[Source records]
━━━━━━━━━━

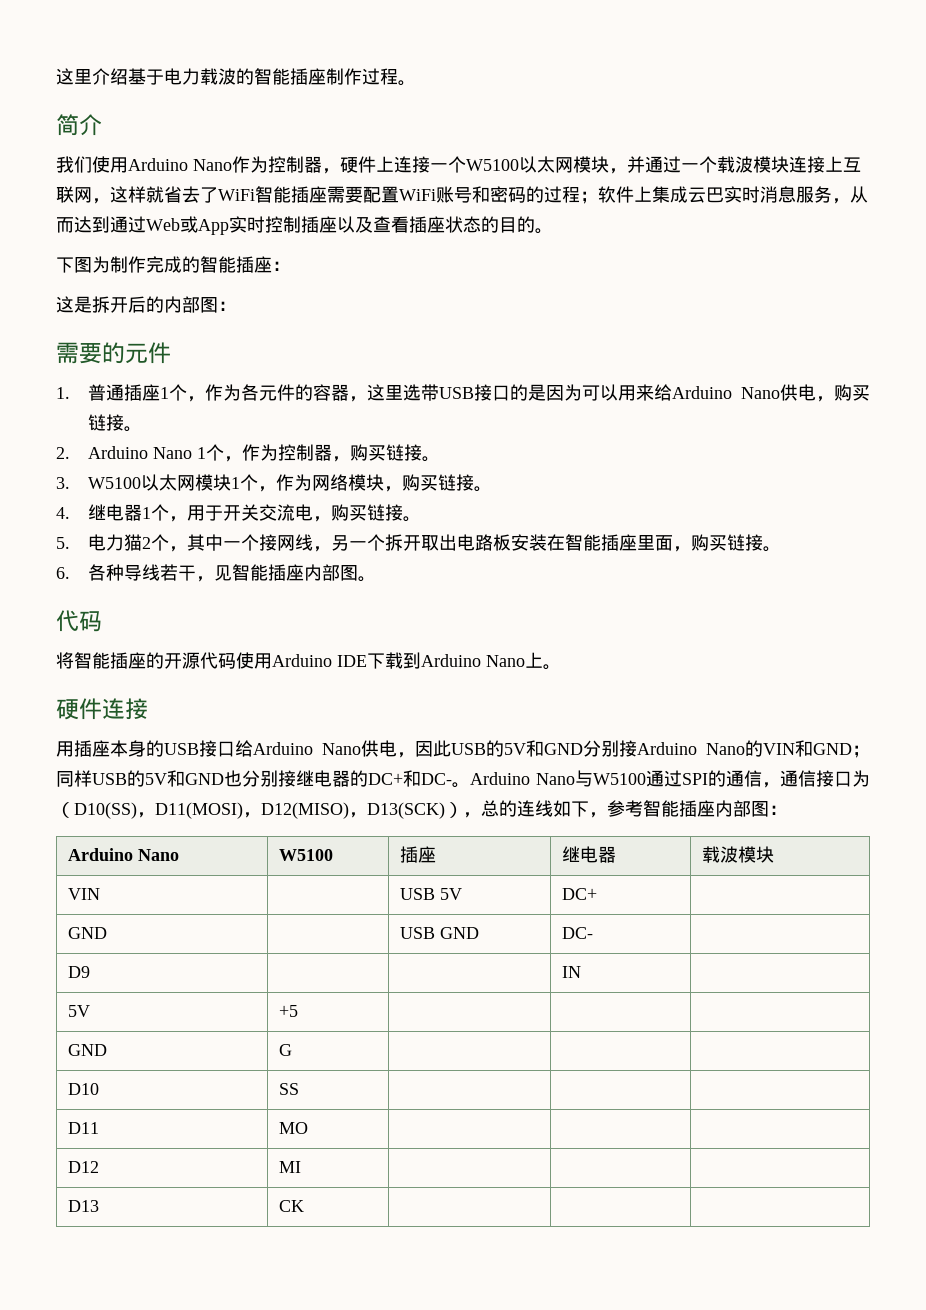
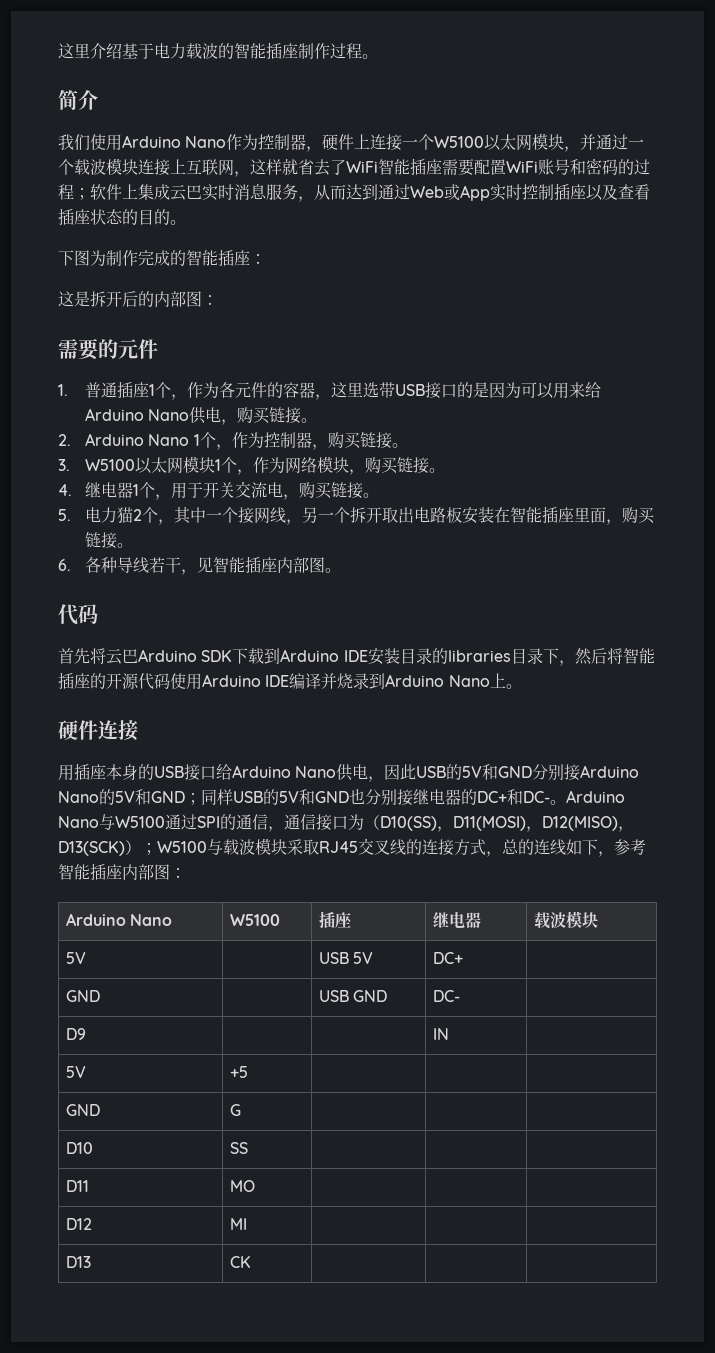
(102, 621) none -> [58,648,607,666] 首先将云巴Arduino SDK下载到Arduino IDE安装目录的libraries目录下，然后
[367,652,403,669] 下载 -> [289,673,370,689] 编译并烧录
[763,743,795,755] VIN -> [115,791,135,803] 5V
(463, 810) none -> [141,838,486,856] ；W5100与载波模块采取RJ45交叉线的连接方式
[67,888,100,900] VIN -> [66,952,87,964] 5V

━━━━━━━━━━

INSTRUCTIONS FOR THE TASK
Your answer must be the lines from the one that contains "[763,743,795,755] VIN -> [115,791,135,803] 5V" through the last line of the entries above, copied exactly, with no other lines.

ANSWER AREA
[763,743,795,755] VIN -> [115,791,135,803] 5V
(463, 810) none -> [141,838,486,856] ；W5100与载波模块采取RJ45交叉线的连接方式
[67,888,100,900] VIN -> [66,952,87,964] 5V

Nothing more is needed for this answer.